OP, using your driving to frighten your partner is abuse.

Nctothisfornow · 08/01/2018 20:25

They both do parent though. This was arranged the night before - why leave it til last minute to change the plan without informing the other parent?
It would piss a lot of people off to be fair. Especially if it was the man who had changed the plans last minute.

It could have and should have been handled differently and that is where the issue lies. The way they have both handled this is just ridiculous.
Dp could and should have just got on with it.
Op should not have risen to his refusal in the way she did.
The outcome from both of their point scoring resulted in their child being left unattended.

Had the original plan been followed - none of this would have happened

FitBitFanClub · 08/01/2018 20:27

Had the original plan been followed - none of this would have happened
Actually, it goes back further and deeper than that. This is to do with the unhealthy dynamic of their relationship as a whole, whereby he dips in and out of parenting, leaving her feeling harassed, put-upon and resentful.

NoqontroI · 08/01/2018 20:30

Well if you agreed to get the baby dressed then you should have. And if it looked like he was going to oversleep then I would have woken him up to make sure the morning ran smoothly. But then he shouldn't have driven off with you either. I guess he was late and wanted to go. Massive parenting fail on both sides really although more on his for driving off with the door open. But it paints neither of you in a good light. What you going to do now?
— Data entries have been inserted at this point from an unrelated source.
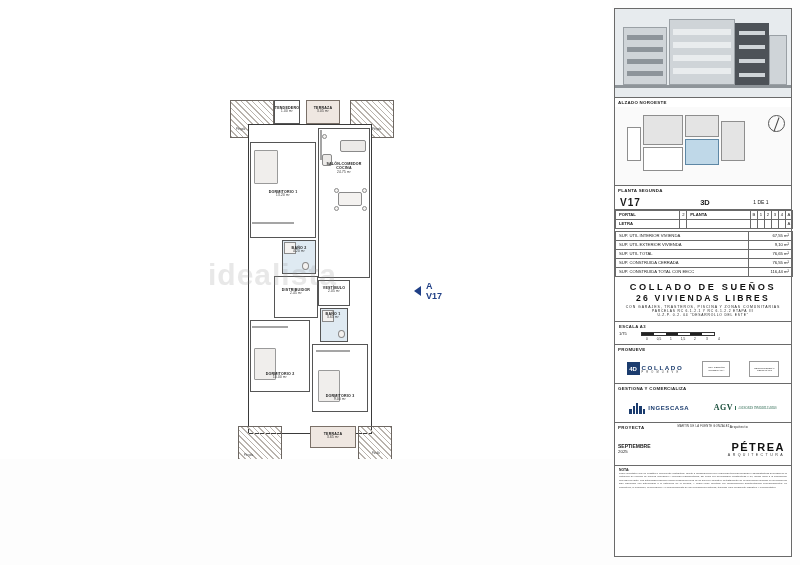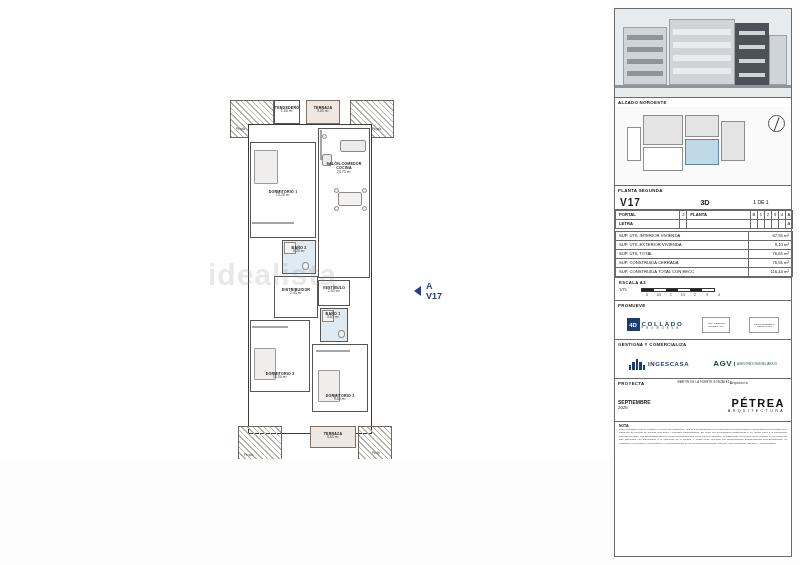--- a/index.html
+++ b/index.html
@@ -507,6 +507,13 @@
     </tbody>
       </table>
 
+    <div id="proj">
+      <div class="l1">COLLADO DE SUEÑOS</div>
+      <div class="l2">26 VIVIENDAS LIBRES</div>
+      <div class="l3">CON GARAJES, TRASTEROS, PISCINA Y ZONAS COMUNITARIAS</div>
+      <div class="l4">PARCELAS RC 6.1.2.1 Y RC 6.1.2.2 ETAPA III</div>
+      <div class="l5">U.Z.P. 0.2. 04   "DESARROLLO DEL ESTE"</div>
+    </div>
 
     <div style="border-top:1px solid #6a6a6a;">
       <div id="scalebox">

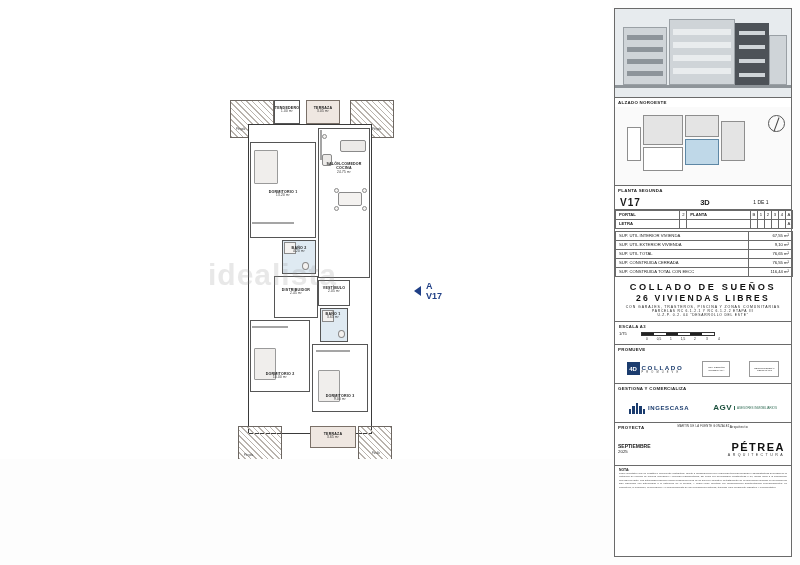--- a/index.html
+++ b/index.html
@@ -271,7 +271,7 @@
   .logo-inges .bars { display:flex; align-items:flex-end; gap:1px; height:12px;}
   .logo-inges .bars i { display:block; width:2.4px; background:#1b3c6e; }
   .logo-inges .tx { font-size: 6px; font-weight: bold; letter-spacing:.6px; color:#1b3c6e;}
-  .logo-agv { display:flex; align-items:center; gap:2px; }
+  .logo-agv { display:flex; align-items:center; gap:2px;font-family:Liberation Serif, serif; }
   .logo-agv .k { font-size: 8px; font-weight:bold; color:#1b4f3c; letter-spacing:.5px;}
   .logo-agv .s { font-size: 3px; color:#2e6b53; border-left:.5px solid #2e6b53; padding-left:2px;}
Things can't carry on like this can they.

BishBoshBashBop · 08/01/2018 20:31

the pair of them didn't leave the baby in the house with the door open

Yes they did actually. Unless there was some other adult hanging about.

They were having an argument. She blocked his way to stop him leaving he got in the car.
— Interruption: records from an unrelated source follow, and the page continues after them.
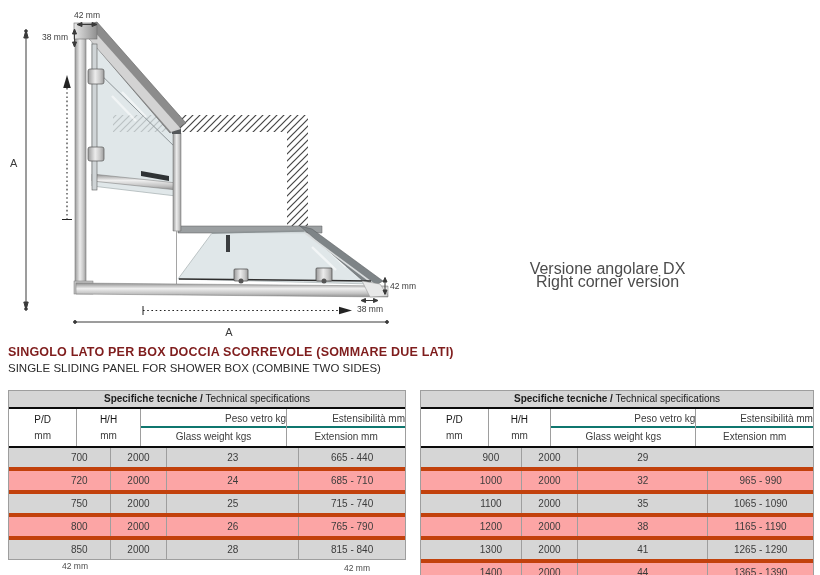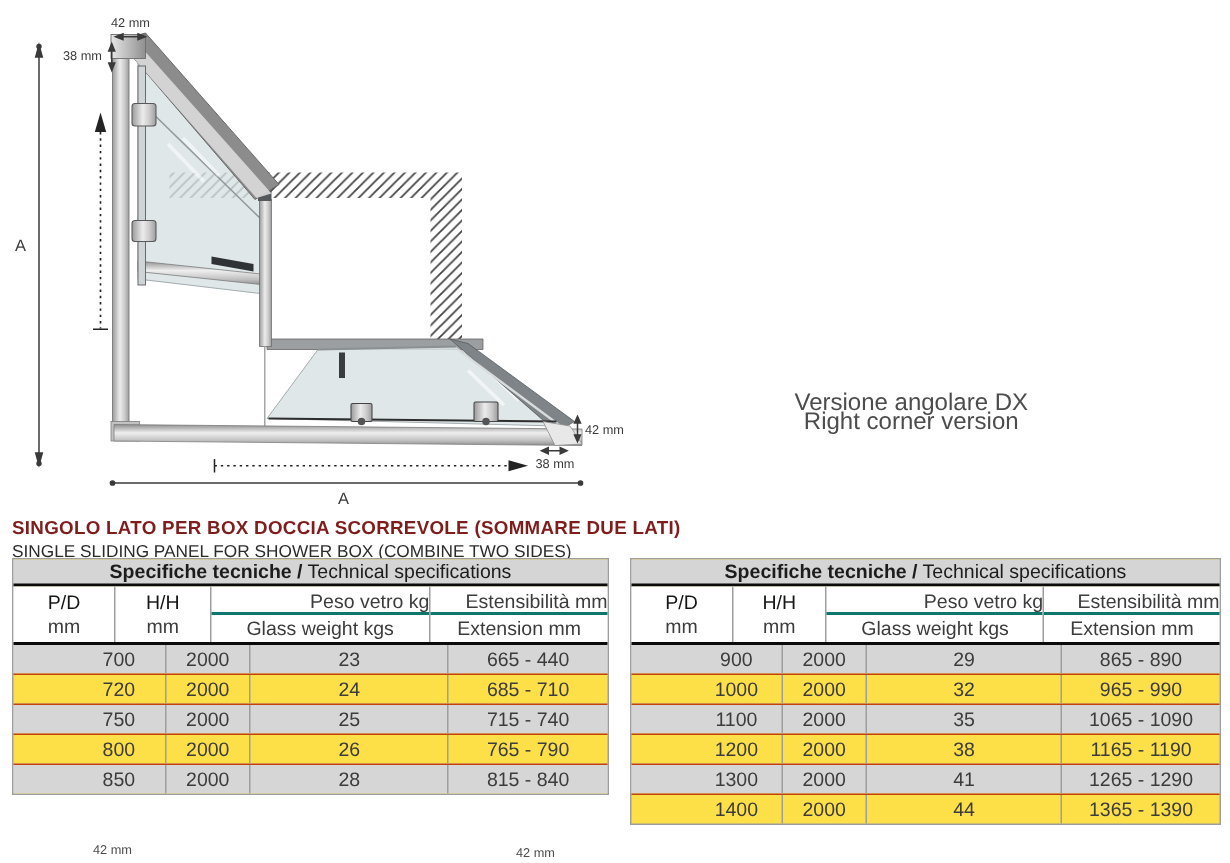--- a/index.html
+++ b/index.html
@@ -16,7 +16,7 @@
   .version-block{position:absolute;left:515px;top:262px;width:185px;text-align:center;
     font-size:16px;color:#4c4c4c;line-height:13px;}
   
-  .spec-table{position:absolute;top:372px;border:1px solid #9e9e9e;background:#fde047;font-size:13px;color:#3c3c3c;}
+  .spec-table{position:absolute;top:390px;border:1px solid #9e9e9e;background:#fca5a5;font-size:10px;color:#3c3c3c;}
   #table-left{left:8px;width:396px;}
   #table-right{left:420px;width:392px;}
   .tbl-title{height:16px;line-height:16px;text-align:center;background:#d5d5d5;border-bottom:2px solid #0b0b0b;color:#1c1c1c;}

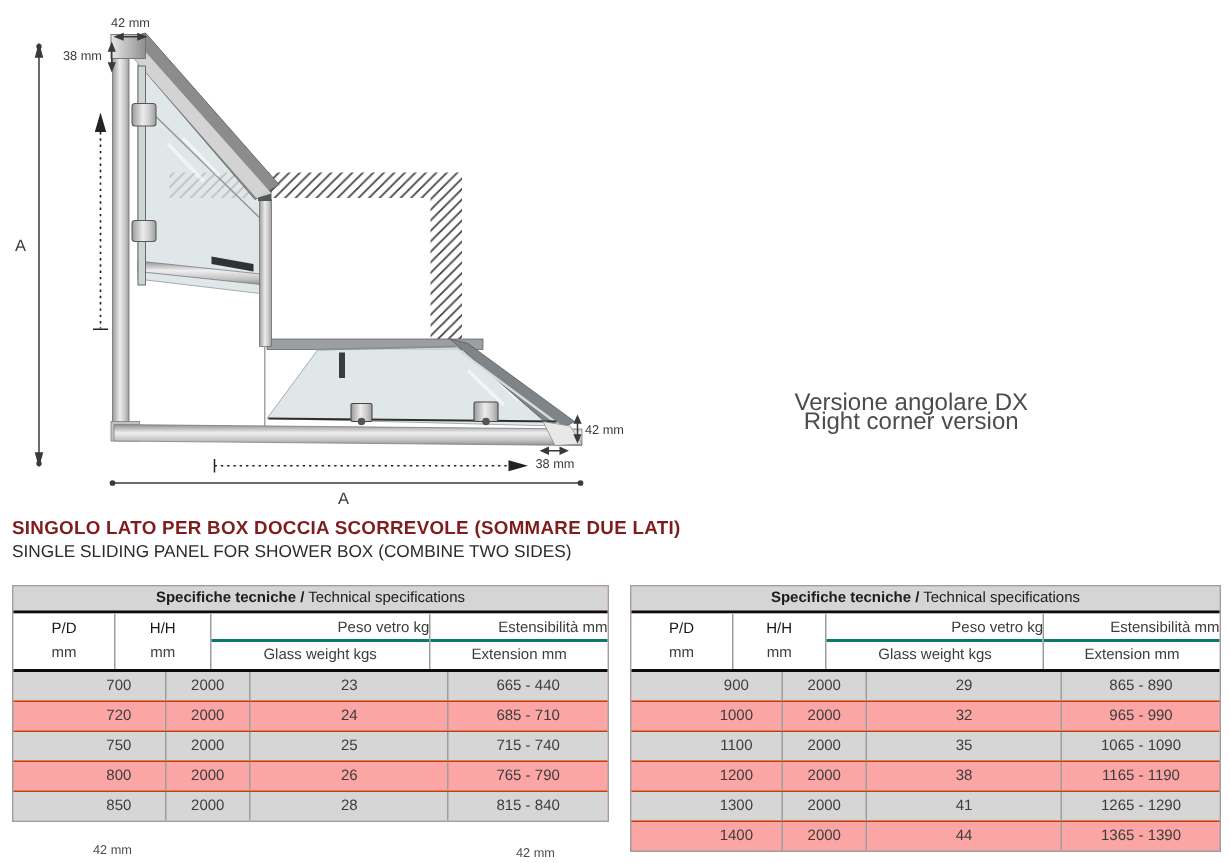--- a/index.html
+++ b/index.html
@@ -253,7 +253,6 @@
         <div class="dcell c1">900</div>
         <div class="dcell c2">2000</div>
         <div class="dcell c3">29</div>
-        <div class="dcell c4">865 - 890</div>
       </div>
       <div class="drow">
         <div class="dcell c1">1000</div>

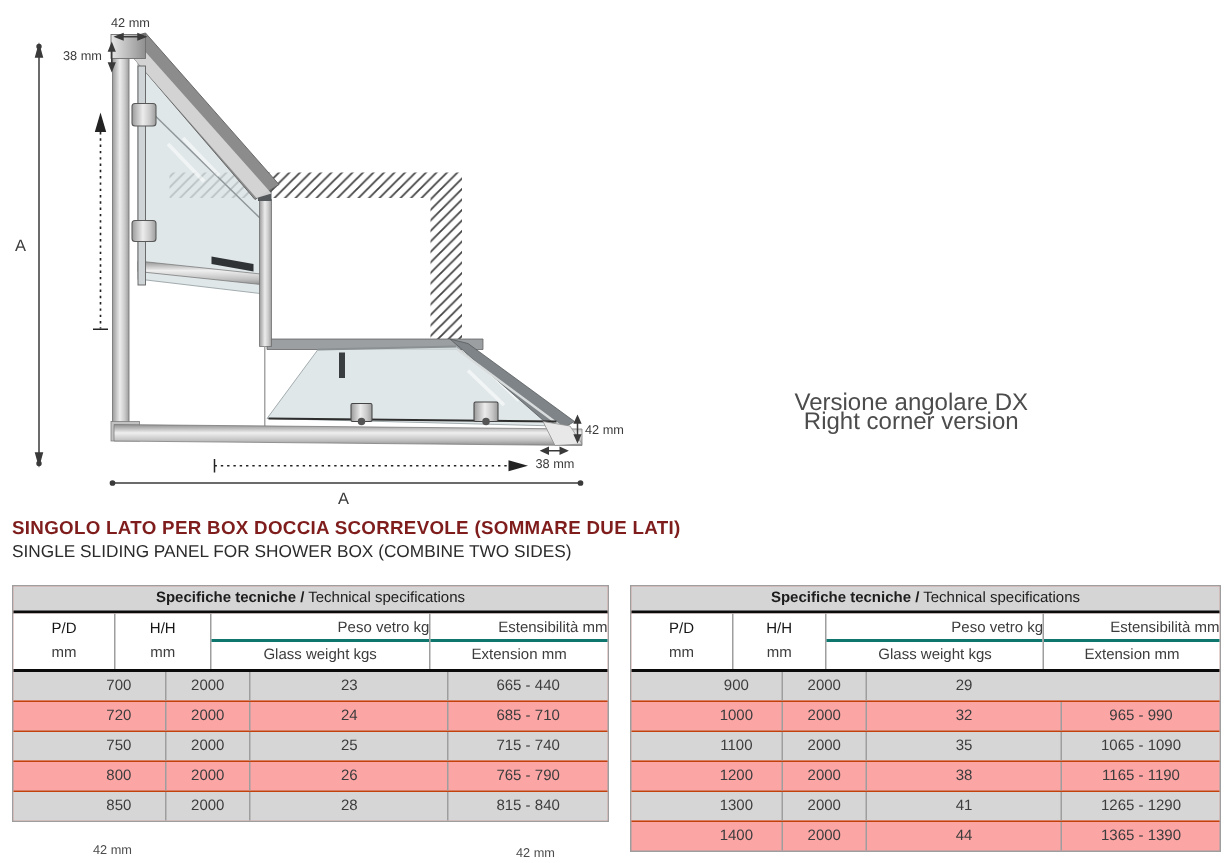--- a/index.html
+++ b/index.html
@@ -31,7 +31,7 @@
   .hcol.split .top{height:19px;line-height:19px;border-bottom:2px solid #0f766e;text-align:right;box-sizing:border-box;}
   .hcol.split .bot{height:18px;line-height:18px;text-align:center;}
   .drow{display:flex;height:19px;line-height:19px;text-align:center;padding-left:40px;}
-  .drow + .drow{border-top:1px solid #c2410c;}
+  .drow + .drow{border-top:4px solid #c2410c;}
   .drow:nth-child(odd){background:#d6d6d6;}
   .dcell{box-sizing:border-box;}
   .dcell + .dcell{border-left:1px solid #9e9e9e;}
No one comes out of this situation well imo. It was pathetic point scoring.

BeyondWW · 08/01/2018 20:38

Being pissed off and calling the other parent home to do a five minute job just to be petulant are not synonymous. If he'd called her at the gym to complain but done it anyway - because it needed doing - this thread wouldn't be here

FitBitFanClub · 08/01/2018 20:38

Gosh, there are some seriously fixated people around, who can't get their heads around the idea that sometimes a plan can change. Yes, she said she'd get him dressed, but as things turned out, and he was soundly asleep, she thought it wouldn't be the end of the world (as t shouldn't have been) for the child's OTHER PARENT to chuck some clothes on him, just as she does every other morning when he's not there and only tending to himself.

BeyondWW · 08/01/2018 20:38

But Yy to what Fitbit said ^

babigailwabble · 08/01/2018 20:39

dreadful. him but also you.

LadyBunnysWig · 08/01/2018 20:41

But why not communicate that to the other parent? A note, a text, wake him up and tell him, send a bloody messenger pigeon- just basic communication.

FitBitFanClub · 08/01/2018 20:49

But why not communicate that to the other parent?

Yes, maybe, in an ideal word. But even so, it shouldn't have been an issue.

MadMags · 08/01/2018 20:49

They were both wrong. Is that not fairly obvious? And a baby was left alone while the parents drove off, with the front door swinging open.

And even if the risk to baby was minimal in that situation, it's royally fucked up!

Because who actually behaves that way??? Seriously, who doesn't stop themselves at the point where he or she is about to leave their baby alone like that?